Write the data out again exactly, with every picture removed.

Records for this task below:

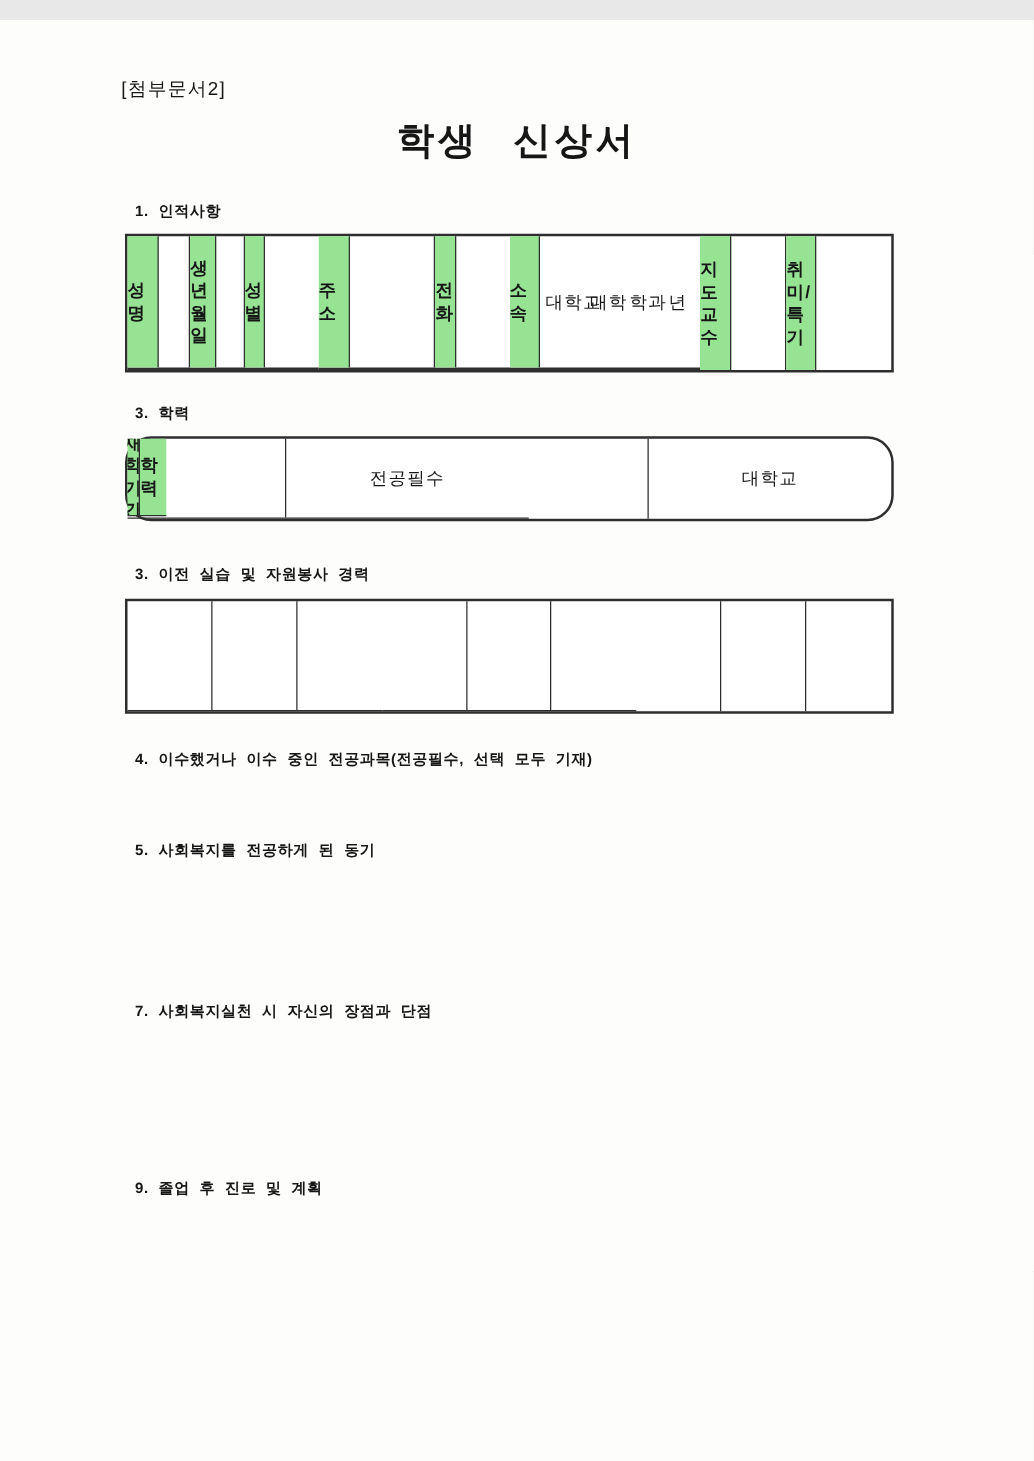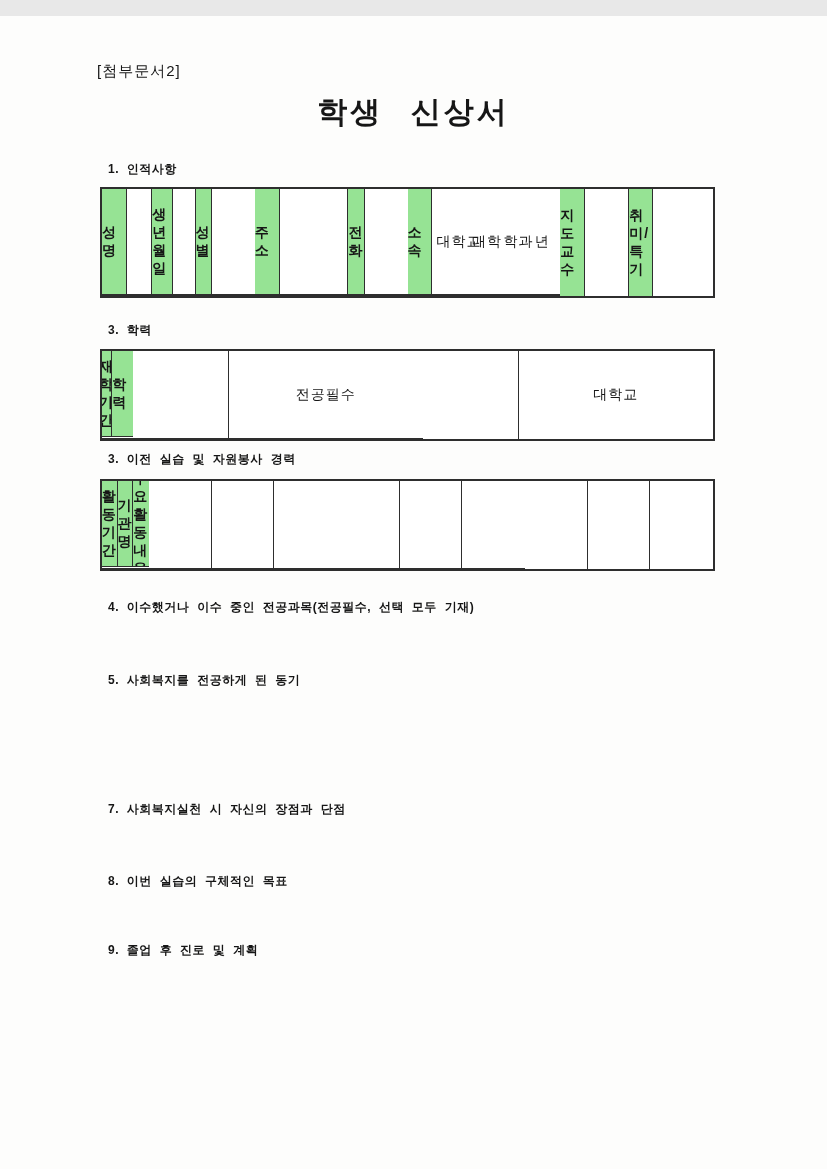--- a/index.html
+++ b/index.html
@@ -38,21 +38,21 @@
   #h7{top:785px;} #h8{top:857px;} #h9{top:926px;}
 
   .tbl{
     position:absolute;left:100px;width:615px;
     border:2px solid var(--border);
     box-sizing:border-box;
     display:flex;flex-direction:row;
     background:#fff;
   }
   #personal-table{top:171px;height:111px;}
-  #education-table{top:333px;height:92px;}
+  #education-table{top:333px;height:68px;border-radius:21px;}
   #experience-table{top:463px;height:92px;}
 
   .trow{display:flex;flex:1;border-bottom:2px solid var(--border);min-height:0;}
   .tbl .trow:last-child{border-bottom:none;}
   .trow.thin{border-bottom:1px solid var(--border);}
   .trow.header-row{border-bottom:3px double var(--border);flex:0 0 25px;}
 
   .tcell{
     box-sizing:border-box;
     border-right:1px solid var(--border);
@@ -131,41 +131,35 @@
     </div>
     <div class="trow">
       <div class="tcell" style="width:33%"></div>
       <div class="tcell plain" style="width:67%">대학교</div>
     </div>
   </div>
 
   <div class="sec-heading" id="h3">3. 이전 실습 및 자원봉사 경력</div>
 
   <div class="tbl" id="experience-table">
-    <div class="trow header-row">
-      <div class="tcell green" style="width:33.33%">활동기간</div>
-      <div class="tcell green" style="width:33.34%">기관명</div>
-      <div class="tcell green" style="width:33.33%">주요활동내용</div>
-    </div>
     <div class="trow thin">
       <div class="tcell" style="width:33.33%"></div>
       <div class="tcell" style="width:33.34%"></div>
       <div class="tcell" style="width:33.33%"></div>
     </div>
     <div class="trow thin">
       <div class="tcell" style="width:33.33%"></div>
       <div class="tcell" style="width:33.34%"></div>
       <div class="tcell" style="width:33.33%"></div>
     </div>
     <div class="trow">
       <div class="tcell" style="width:33.33%"></div>
       <div class="tcell" style="width:33.34%"></div>
       <div class="tcell" style="width:33.33%"></div>
     </div>
   </div>
 
   <div class="sec-heading" id="h4">4. 이수했거나 이수 중인 전공과목(전공필수, 선택 모두 기재)</div>
   <div class="sec-heading" id="h5">5. 사회복지를 전공하게 된 동기</div>
   <div class="sec-heading" id="h7">7. 사회복지실천 시 자신의 장점과 단점</div>
-  <div class="sec-heading" id="h8">8. 이번 실습의 구체적인 목표</div>
   <div class="sec-heading" id="h9">9. 졸업 후 진로 및 계획</div>
 
 </div>
 
 </body></html>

End of Records for this task.

(Solution to this task)
--- a/index.html
+++ b/index.html
@@ -38,21 +38,21 @@
   #h7{top:785px;} #h8{top:857px;} #h9{top:926px;}
 
   .tbl{
     position:absolute;left:100px;width:615px;
     border:2px solid var(--border);
     box-sizing:border-box;
     display:flex;flex-direction:row;
     background:#fff;
   }
   #personal-table{top:171px;height:111px;}
-  #education-table{top:333px;height:92px;}
+  #education-table{top:333px;height:68px;border-radius:21px;}
   #experience-table{top:463px;height:92px;}
 
   .trow{display:flex;flex:1;border-bottom:2px solid var(--border);min-height:0;}
   .tbl .trow:last-child{border-bottom:none;}
   .trow.thin{border-bottom:1px solid var(--border);}
   .trow.header-row{border-bottom:3px double var(--border);flex:0 0 25px;}
 
   .tcell{
     box-sizing:border-box;
     border-right:1px solid var(--border);
@@ -131,41 +131,35 @@
     </div>
     <div class="trow">
       <div class="tcell" style="width:33%"></div>
       <div class="tcell plain" style="width:67%">대학교</div>
     </div>
   </div>
 
   <div class="sec-heading" id="h3">3. 이전 실습 및 자원봉사 경력</div>
 
   <div class="tbl" id="experience-table">
-    <div class="trow header-row">
-      <div class="tcell green" style="width:33.33%">활동기간</div>
-      <div class="tcell green" style="width:33.34%">기관명</div>
-      <div class="tcell green" style="width:33.33%">주요활동내용</div>
-    </div>
     <div class="trow thin">
       <div class="tcell" style="width:33.33%"></div>
       <div class="tcell" style="width:33.34%"></div>
       <div class="tcell" style="width:33.33%"></div>
     </div>
     <div class="trow thin">
       <div class="tcell" style="width:33.33%"></div>
       <div class="tcell" style="width:33.34%"></div>
       <div class="tcell" style="width:33.33%"></div>
     </div>
     <div class="trow">
       <div class="tcell" style="width:33.33%"></div>
       <div class="tcell" style="width:33.34%"></div>
       <div class="tcell" style="width:33.33%"></div>
     </div>
   </div>
 
   <div class="sec-heading" id="h4">4. 이수했거나 이수 중인 전공과목(전공필수, 선택 모두 기재)</div>
   <div class="sec-heading" id="h5">5. 사회복지를 전공하게 된 동기</div>
   <div class="sec-heading" id="h7">7. 사회복지실천 시 자신의 장점과 단점</div>
-  <div class="sec-heading" id="h8">8. 이번 실습의 구체적인 목표</div>
   <div class="sec-heading" id="h9">9. 졸업 후 진로 및 계획</div>
 
 </div>
 
 </body></html>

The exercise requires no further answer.